Morreu o chefe de orquestra suíço Armin Jordan
O chefe de orquestra suíço Armin Jordan, 74 anos, falecido quarta-feira em Basileia, foi "um grande profissional e um poeta", nas palavras de Eric Dahan, que o evoca em artigo publicado hoje na edição online do jornal "Libération".
"Não era uma `star`, mas também não cultivava o apagamento.

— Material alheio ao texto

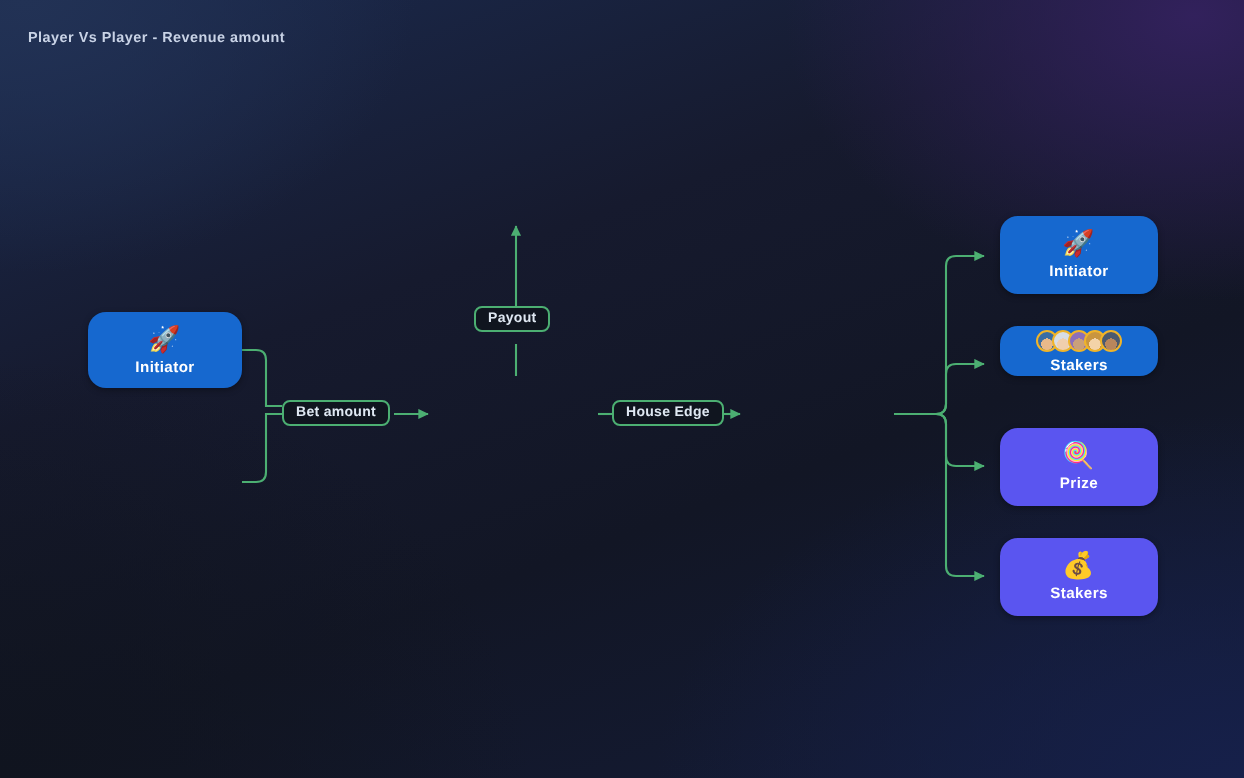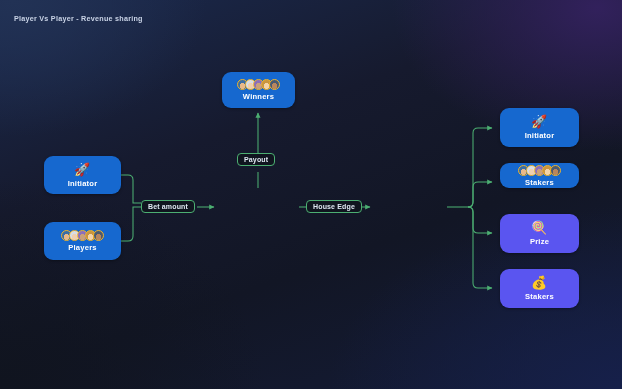--- a/index.html
+++ b/index.html
@@ -61,21 +61,21 @@
   .av2 { background: radial-gradient(circle at 50% 68%, #f0cfae 0 38%, #d8dde4 39% 100%); }
   .av3 { background: radial-gradient(circle at 50% 68%, #caa07a 0 38%, #8c6fbb 39% 100%); }
   .av4 { background: radial-gradient(circle at 50% 68%, #f3d3a8 0 38%, #c9953f 39% 100%); }
   .av5 { background: radial-gradient(circle at 50% 68%, #b9865c 0 38%, #4b5a70 39% 100%); }
 </style>
 </head>
 <body>
 
 <div id="canvas">
 
-  <div id="title">Player Vs Player - Revenue sharing</div>
+  <div id="title">Player Vs Player - Revenue amount</div>
 
   <svg class="edges">
     <defs>
       <marker id="arw" markerWidth="6" markerHeight="6" refX="4.6" refY="2.4" orient="auto">
         <path d="M0,0 L5,2.4 L0,4.8 z" fill="#4caf72"></path>
       </marker>
     </defs>
     <g fill="none" stroke="#4caf72" stroke-width="1.05">
 
       <path d="M121,175 H128 Q133,175 133,180 V203 H141"></path>
@@ -97,46 +97,26 @@
       <path d="M468,207 Q473,207 473,202 V133 Q473,128 478,128 H492" marker-end="url(#arw)"></path>
 
       <path d="M468,207 Q473,207 473,202 V187 Q473,182 478,182 H492" marker-end="url(#arw)"></path>
 
       <path d="M468,207 Q473,207 473,212 V228 Q473,233 478,233 H492" marker-end="url(#arw)"></path>
 
       <path d="M468,207 Q473,207 473,212 V283 Q473,288 478,288 H492" marker-end="url(#arw)"></path>
     </g>
   </svg>
 
-  <div class="node n-blue" style="left:222px; top:72px; width:73px; height:36px;">
-    <div class="avatars">
-      <div class="av av1"></div>
-        <div class="av av2"></div>
-        <div class="av av3"></div>
-        <div class="av av4"></div>
-        <div class="av av5"></div>
-    </div>
-    <div class="lbl">Winners</div>
-  </div>
 
   <div class="node n-blue" style="left:44px; top:156px; width:77px; height:38px;">
     <div class="ico">🚀</div>
     <div class="lbl">Initiator</div>
   </div>
 
-  <div class="node n-blue" style="left:44px; top:222px; width:77px; height:38px;">
-    <div class="avatars">
-      <div class="av av1"></div>
-        <div class="av av2"></div>
-        <div class="av av3"></div>
-        <div class="av av4"></div>
-        <div class="av av5"></div>
-    </div>
-    <div class="lbl">Players</div>
-  </div>
 
   <div class="edge-label" style="left:141px; top:200px;">Bet amount</div>
 
 
   <div class="edge-label" style="left:237px; top:153px;">Payout</div>
 
   <div class="edge-label" style="left:306px; top:200px;">House Edge</div>
 
 
   <div class="node n-blue" style="left:500px; top:108px; width:79px; height:39px;">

Tinha autoridade, mas não era autoritário", escreveu Dahan, para quem Jordan era "sinónimo de qualidade, de seriedade, de elegância e de gosto", qualquer que fosse o repertório interpretado.
Jordan nasceu a 9 de Abril de 1932 em Lucerna, na Suíça alemã, formou-se em música em Friburgo, Lausana e Genebra, e iniciou a sua carreira no Teatro de Bienne e Soleure, que dirigiu a partir de 1961.
Director de orquestra da Ópera de Zurique e, depois, director musical do Teatro de Saint-Gall, acabará por se instalar em Basileia, cuja Ópera-Teatro dirige entre 1973 e 1989.
A estas últimas funções juntaria as de director da orquestra de câmara de Lausana, que renovou inteiramente no período 1975-85.
Jordan foi vítima de uma síncope cardíaca na passada sexta-feira quando dirigia no Teatro de Basileia a "première" de uma ópera do século XX, "O amor das três laranjas", de Serguei Prokofiev.
Já esta semana, tivera de anular três concertos em Paris e em Besançon, com a orquestra de Paris.